Report shows appetite for Apprenticeships remains strong
In-Comm Training’s 3rd annual Training Barometer revealed that 67% of companies had taken on apprentices during the last twelve months, whilst a staggering 97% kept all their learners on despite the pressures of Covid-19.
The confidence extends into the future, with more than two thirds of businesses (70%) committing to taking on an apprentice over the next year (up from 47% in 2021), with 69% giving employees the opportunity to progress learning all the way to an HNC or Degree.
There were, however, some concerns in the report, which featured 105 companies from aerospace, automotive, distribution, general engineering and professional services.
The impact of the pandemic had resulted in nearly a third of companies cutting back on their training spend and barriers to embarking down the vocational route continue to be dominated by a lack of in-house infrastructure and understanding of all the different apprenticeship standards currently out there.
“These results show a massive shift change from last year with companies reaffirming their commitment to investing in vocational learning, underlining the major strides apprenticeships have made over the last few years and the value management teams place in them,” explained Gareth Jones, Managing Director of In-Comm Training.
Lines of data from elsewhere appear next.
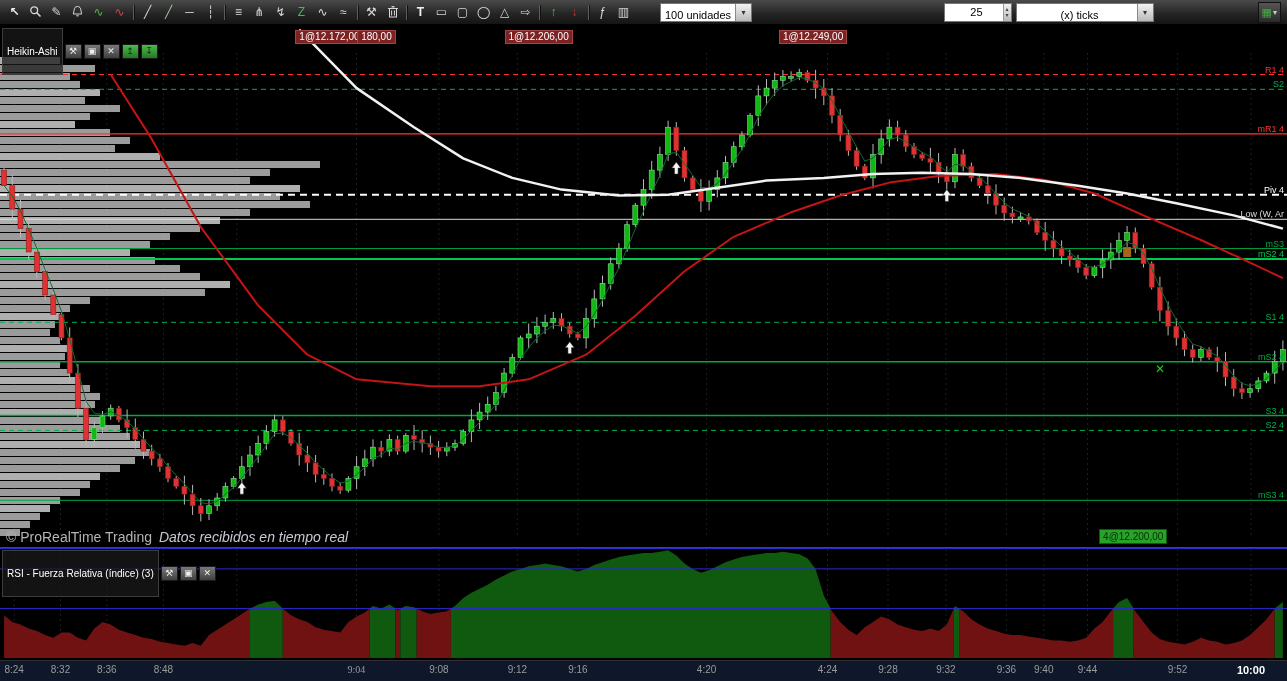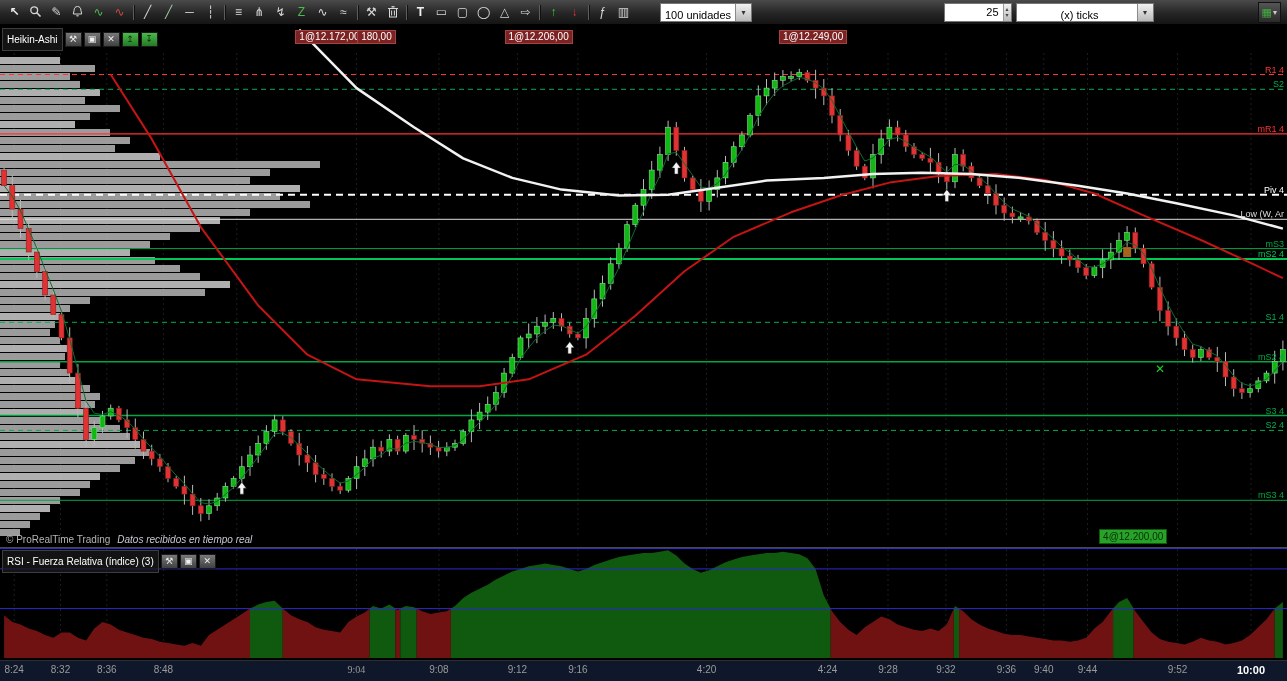"25" .spin-value { padding-right: 4px -> 20px }
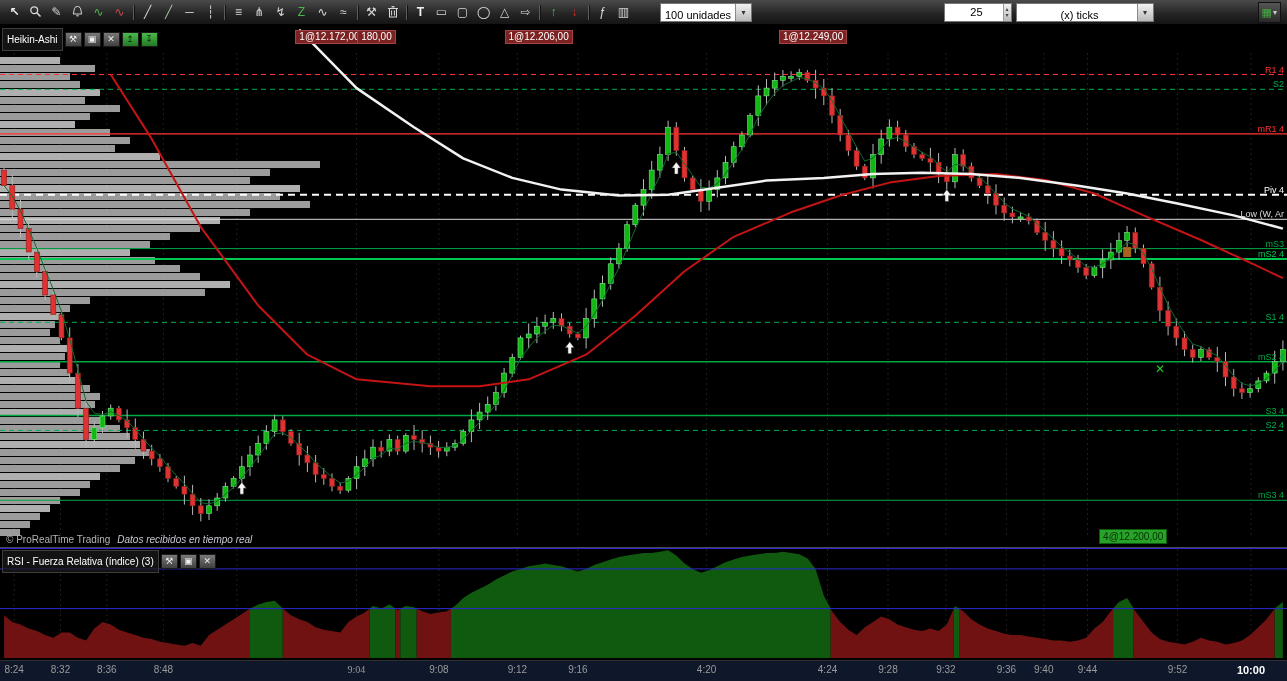"Heikin-Ashi" .panel-title { padding: 4px 4px -> 16px 4px }
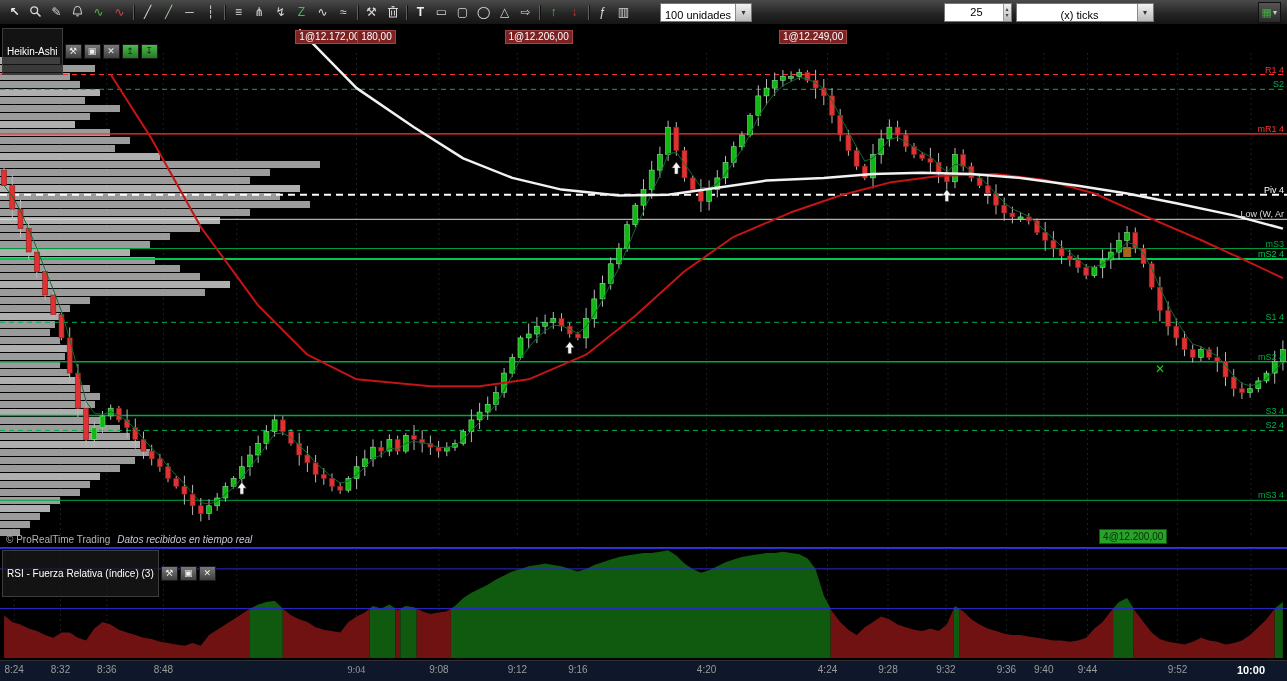"© ProRealTime Trading Datos recibidos" .copyright { font-size: 10px -> 14px }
“Despite all of the pressures, the turmoil and the restrictions, bosses believed it was vital to retain existing learners and, importantly, continue to invest in new ones as they didn’t want to be hit with a skills gap when the recovery started.”
He continued: “This is none more pertinent than in engineering, where there is a lack of talent and the people that are out there are demanding extortionate wages. Growing your own is the only sustainable way of getting around this situation and those that held their nerve during the pandemic have come out of it better.
“Looking at the bigger picture, the key barrier for training is releasing staff from core activities (49%) as many of them were focused on continuous improvement activities during the downturn, in order to improve processes/quality, implement automation and reduce waste.
“The second biggest challenge was identifying the right course for what the business needs (19%), proving that, as a sector, we need to make things simpler.”
The In-Comm Training Barometer also asked respondents about why they invest in apprenticeships, with close to two thirds of companies citing a desire to develop future talent as their primary objective.
This was followed by ‘fulfilling a skills gap’ and ‘retaining skills within a business’, although reskilling was valued by just 1% of companies, a surprising score when you consider the current skills crisis and industry desperately competing for a shrinking labour pool.
Growing cost of inflation is firmly on the mind of many management teams, with 58% citing it as a significant barrier to attracting and retaining staff, an issue that could potentially get worse before it gets better with employees also looking for flexible working patterns and training and development.
The final major concern employers have is a ‘skills drain’ that comes from older workers retiring. Here 70% of businesses are concerned about the impact on staff and their ability to meet the requirements of their customers.
Gareth continued: “Whilst the overwhelming feeling is one of optimism, you can’t escape the very real economic and societal challenges that are having an impact on decisions around training and vocational learning.
“The biggest takeaway from this report is how firms are seeing apprenticeships in more than their traditional guise and using them to develop Engineering, Leadership & Management, Continuous Improvement and Health & Safety professionals. I’d like to think we could build on this as a way of increasing multi-skilling throughout organisations, retraining people in new technologies and halting the skills drain.”